I say to the noble Lord, Lord Polak, that we will ensure that we do all we can to improve how we use data for research and raise public awareness of consent. I certainly fully support the digitisation of advance consent, which he referred to.

It is key that we incentivise research and continue to support and develop cutting-edge research for rare cancers and other rare diseases through the NIHR. For example, in December, we launched a pioneering new brain tumour research consortium to accelerate research into new treatments through the NIHR, which is investing an initial £13.7 million, with significant further funding expected to be announced shortly. We are also ensuring the effective co-ordination of research from other funders and charities through the Office for Strategic Coordination of Health Research, which is chaired by the noble Lord, Lord Kakkar.
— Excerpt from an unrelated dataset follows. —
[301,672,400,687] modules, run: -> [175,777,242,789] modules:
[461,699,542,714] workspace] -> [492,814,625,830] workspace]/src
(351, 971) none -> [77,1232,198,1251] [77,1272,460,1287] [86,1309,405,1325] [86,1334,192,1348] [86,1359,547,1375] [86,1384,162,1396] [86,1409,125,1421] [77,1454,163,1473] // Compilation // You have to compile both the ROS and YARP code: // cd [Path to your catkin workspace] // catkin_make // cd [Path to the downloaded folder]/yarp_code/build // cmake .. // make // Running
We published Transforming the UK clinical research system: August 2025 update outlining how we fully delivered against all the recommendations in the review conducted by the noble Lord, Lord O’Shaughnessy, who I thank for his work on commercial clinical trials. We will go still further to deliver on our 10-year health plan and cut clinical trial set-up times to under 150 days by March—a target driven by the Prime Minister. We are taking forward the most significant reform of clinical trials regulations in more than 20 years. We need a more efficient and adaptable regulatory framework, and that is what we will deliver.

Concerns were raised about timings of implementation and market authorisation of clinical trials. The timeframe in the Bill is a legal boundary, and we certainly expect to publish the report rather sooner. The noble Lord, Lord Mott, asked about the UK’s ranking for approving orphan drugs. The lessons learned from the review of the regulations will inform how we best approach the regulation of UK orphan medicines.
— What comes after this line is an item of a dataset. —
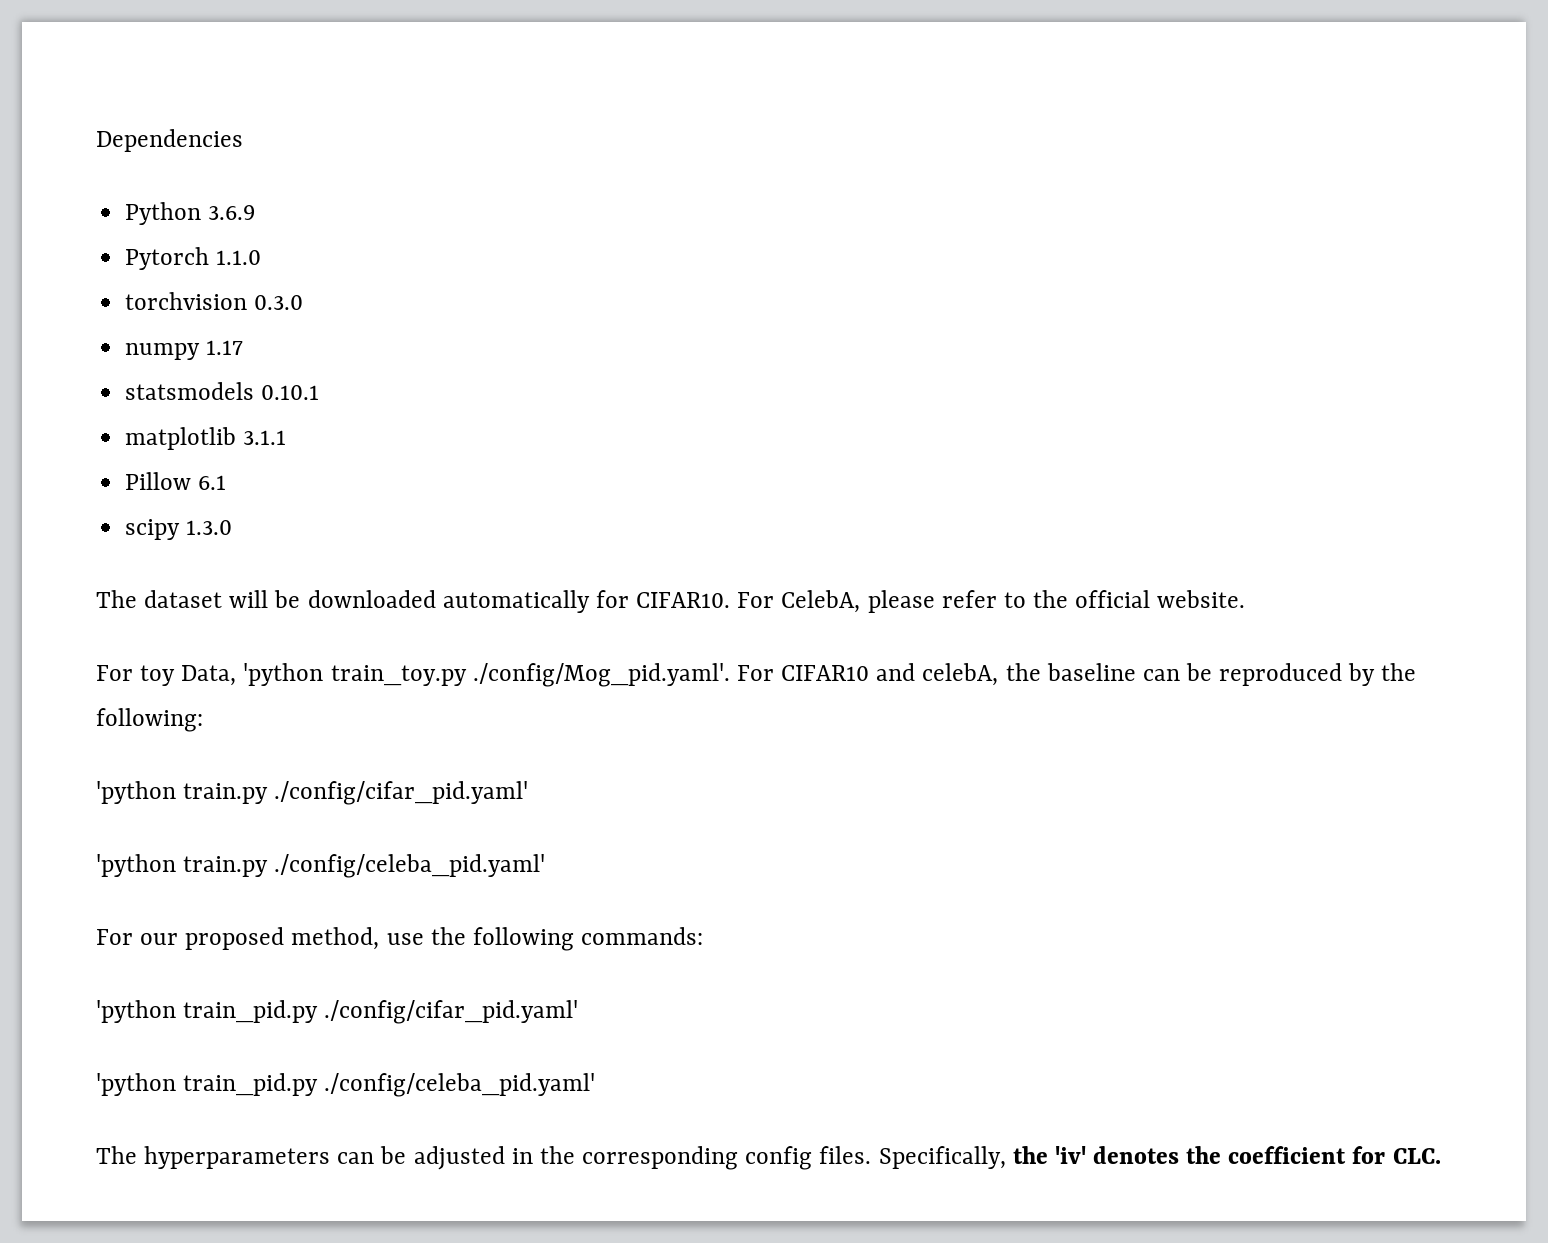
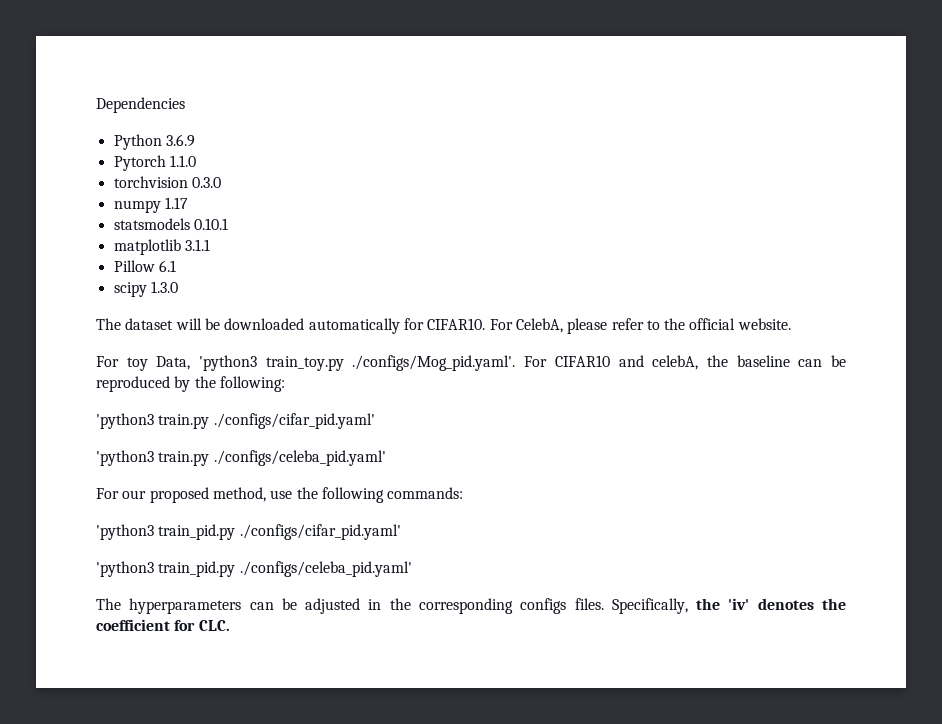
[243,663,730,687] 'python train_toy.py ./config/Mog_pid.yaml'. -> [199,355,516,371] 'python3 train_toy.py ./configs/Mog_pid.yaml'.
[96,781,529,805] [96,854,546,878] 'python train.py ./config/cifar_pid.yaml' // 'python train.py ./config/celeba_pid.yaml' -> [96,413,375,429] [96,450,386,466] 'python3 train.py ./configs/cifar_pid.yaml' // 'python3 train.py ./configs/celeba_pid.yaml'
[96,1000,579,1024] [96,1073,596,1097] 'python train_pid.py ./config/cifar_pid.yaml' // 'python train_pid.py ./config/celeba_pid.yaml' -> [96,524,401,540] [96,561,412,577] 'python3 train_pid.py ./configs/cifar_pid.yaml' // 'python3 train_pid.py ./configs/celeba_pid.yaml'
[745,1146,813,1170] config -> [520,598,567,614] configs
On the abolition of NHSE, work is under way on primary legislation. That will enable its functions, powers and responsibilities to transfer formally to the department. That will include responsibility for this Bill. I heard loud and clear from a number of noble Lords the wish to see a speciality lead for rare cancers in post and getting to work as soon as possible. I certainly agree on their importance. I heard what the noble Lord, Lord Blencathra, said, but this is the way we will go forward. We will ensure that that appointment is made as soon as possible.

As I said at the outset, many useful points have been made. They will be part of our consideration, but the main thing I want to say is how glad we are to fully support this Bill and how we will do all we can to help progress it. It reflects ambition and our support for the goal for the UK to be the global leader in clinical research, which noble Lords called for. This is about patients, particularly those facing rare cancers. They deserve and need greater choice, speed and opportunity to participate in vital studies. Every breakthrough is key because it means that we can maximise people’s access to the benefits. I thank my noble friend for bringing the Bill forward, all noble Lords who have contributed and all those who continue to champion its cause.

Baroness Merron (Lab)

- Hansard -

Copy Link

-

As my noble friend said, this has been an extremely valuable, well-informed and moving debate. At present, we are focusing on rare cancers because of the nature of the Bill, but I absolutely take his point about the importance of work outside rare cancers and the overlap with that. I thank him for it.